By 2030, about one in four Singaporeans will be 65 or older, up from one in 10 in 2010, according to official data. In Hong Kong, the percentage of the city’s population that is considered elderly is expected to rise to 36 percent by 2046 from 20.5 percent in 2021, according to the Census and Statistics Department.

This demographic shift, analysts said, will require landlords and developers to become more in tune with the medical industry.
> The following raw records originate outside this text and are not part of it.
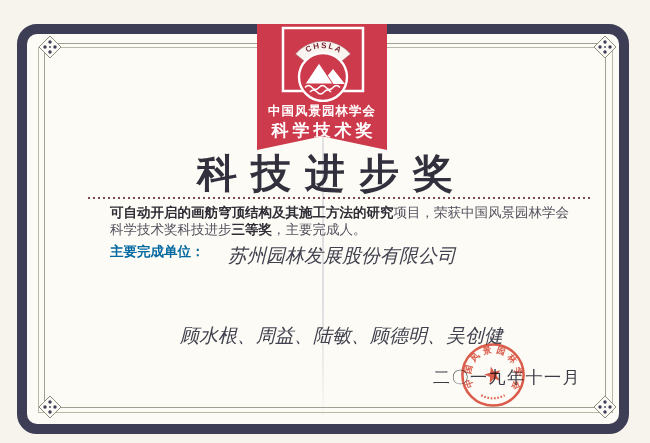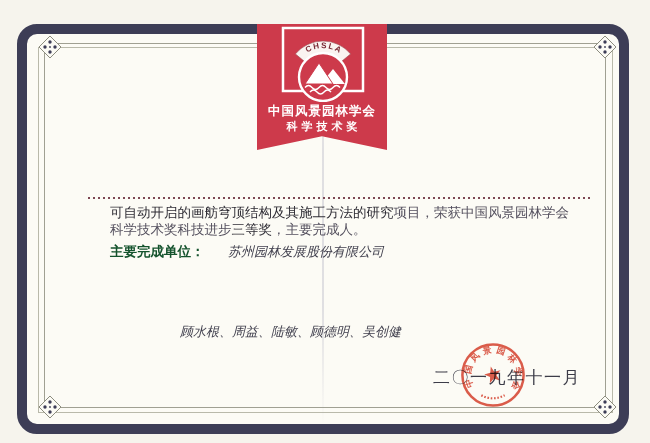"科学技术奖" .ribbon-award { font-size: 11px -> 17px }
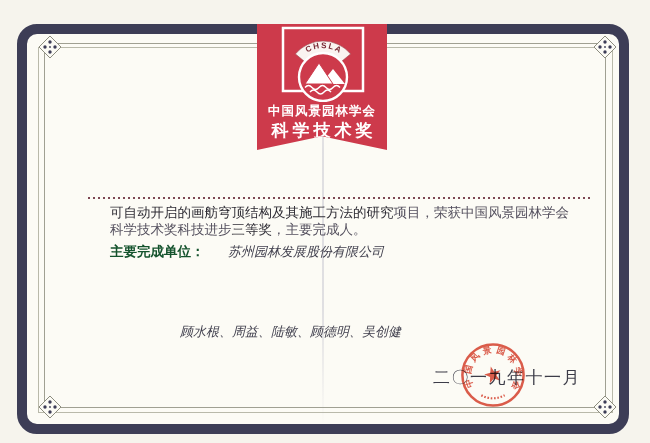"科技进步奖" div.cert-title { html: none -> <div>科技进步奖</div> }
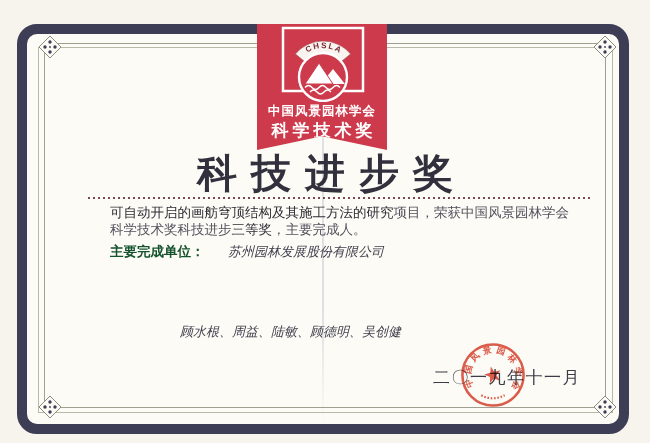"可自动开启的画舫穹顶结构及其施工方法的研究" .body-text b { font-weight: normal -> bold }
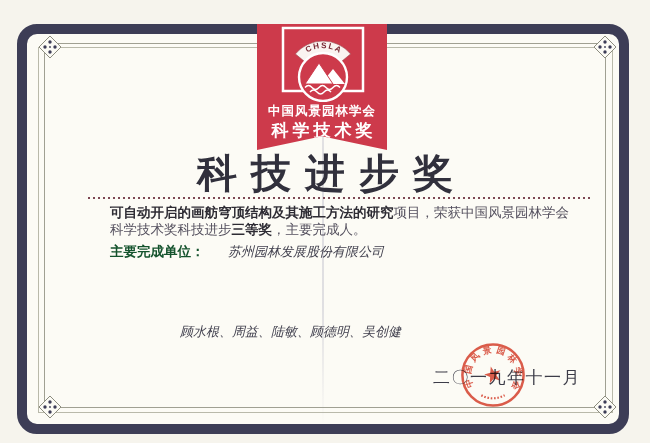"主要完成单位：" .row .label { color: #14532d -> #0369a1 }
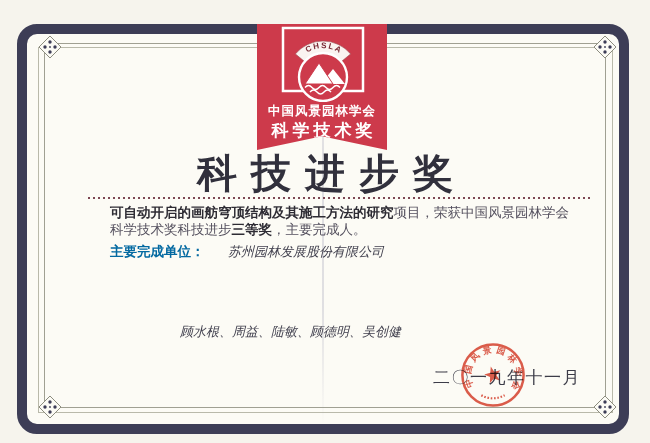"苏州园林发展股份有限公司" .row .value { font-size: 13px -> 19px }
In Singaporethere are space constraints. A commercial building in the city can only have up to 20% of its gross floor area converted to medical facilities, limiting the supply for health-related tenants, according to Savills.
Hong Kong might turn out to be a better place for an expanding health and beauty sector given surplus supply of commercial properties and high vacancy rates, the real estate consultancy said. Hong Kong developers and landlords are set to add about 3 million square meters of new office space next year, CBRE said. And the vacancy rate in the commercial property sector was 13.4% in September, according to JLL.

“The growing investment in the medical sector within the property market is not necessarily a new trend,” said Yap Hui Yee, Savills’ executive director of investment sales and capital markets in Singapore. “In most cases, medical facilities are purchased by the doctors themselves, rather than as traditional investment properties. This means that demand is driven more by operational needs than investment potential.”